# Should I buy a used 2000 Stumpjumper m2 Comp



## furrymsh (Apr 24, 2015)

Hello, I currently ride a 1991 trek 8000 aluminum with deore dx components and looking to upgrade to a more modern bike. I saw a 2000 Specialized Stumpjumper m2 comp on craigslist for $300. Would this be a big upgrade for me? Is it still worth $300 even though it 15 years old? The owner says it in good condition and every thing works, but I know specialized frames sometimes crack.


----------



## eb1888 (Jan 27, 2012)

2000 Specialized Stumpjumper M2 - New and Used Bike Value









It has to fit, so ride it.


----------



## gr7070 (Apr 21, 2015)

While I'm a newb to mountain biking I've put plenty of miles in a saddle. 

I just don't see how it's that much of an upgrade to bother, for one. It's only 9 years newer and all 15! years old. 

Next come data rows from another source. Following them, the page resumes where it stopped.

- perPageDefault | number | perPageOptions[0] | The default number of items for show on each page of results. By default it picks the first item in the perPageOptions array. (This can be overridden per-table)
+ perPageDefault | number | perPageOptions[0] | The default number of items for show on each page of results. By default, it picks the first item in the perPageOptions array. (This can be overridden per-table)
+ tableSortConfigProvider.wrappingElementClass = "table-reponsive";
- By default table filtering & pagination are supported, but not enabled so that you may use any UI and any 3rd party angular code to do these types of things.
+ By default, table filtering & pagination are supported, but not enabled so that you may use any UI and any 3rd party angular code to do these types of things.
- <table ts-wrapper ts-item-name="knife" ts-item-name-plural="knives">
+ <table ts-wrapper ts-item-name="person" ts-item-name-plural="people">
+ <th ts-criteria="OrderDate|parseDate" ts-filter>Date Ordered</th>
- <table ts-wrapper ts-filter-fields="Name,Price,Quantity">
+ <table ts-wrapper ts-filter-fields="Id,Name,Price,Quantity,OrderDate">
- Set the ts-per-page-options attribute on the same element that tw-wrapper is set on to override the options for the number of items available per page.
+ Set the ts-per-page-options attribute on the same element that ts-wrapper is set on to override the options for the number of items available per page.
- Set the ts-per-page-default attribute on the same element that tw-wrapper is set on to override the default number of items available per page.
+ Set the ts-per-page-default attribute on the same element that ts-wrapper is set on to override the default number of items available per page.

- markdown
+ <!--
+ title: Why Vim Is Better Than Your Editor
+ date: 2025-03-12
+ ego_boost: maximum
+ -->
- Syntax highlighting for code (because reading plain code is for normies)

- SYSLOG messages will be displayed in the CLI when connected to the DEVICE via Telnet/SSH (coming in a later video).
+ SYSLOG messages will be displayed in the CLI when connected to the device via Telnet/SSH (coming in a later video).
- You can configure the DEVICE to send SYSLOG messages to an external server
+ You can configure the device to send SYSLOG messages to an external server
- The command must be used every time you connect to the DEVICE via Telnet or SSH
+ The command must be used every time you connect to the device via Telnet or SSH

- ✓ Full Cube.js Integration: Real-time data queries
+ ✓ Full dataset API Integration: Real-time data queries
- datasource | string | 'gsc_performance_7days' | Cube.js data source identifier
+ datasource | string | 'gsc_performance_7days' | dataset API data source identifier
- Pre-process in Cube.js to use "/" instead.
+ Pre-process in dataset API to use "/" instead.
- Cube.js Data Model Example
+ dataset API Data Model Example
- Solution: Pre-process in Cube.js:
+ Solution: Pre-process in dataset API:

Secondly, it didn't have the modern aspects I want most in even a lower level mtb - 27.5 or 29 and disc brakes. 

Plus there's the potential did a ton of wear and tear. Even if you know there's little the above two points are overwhelming to me. 

And without any research I'm not convinced at all that is even worth $300, I suspect not???

For a few bucks more you can get a solid, cheap, but modern bike.


----------



## 779334 (Oct 10, 2014)

No!

Why? It's 15 years old, rim brakes, old components.....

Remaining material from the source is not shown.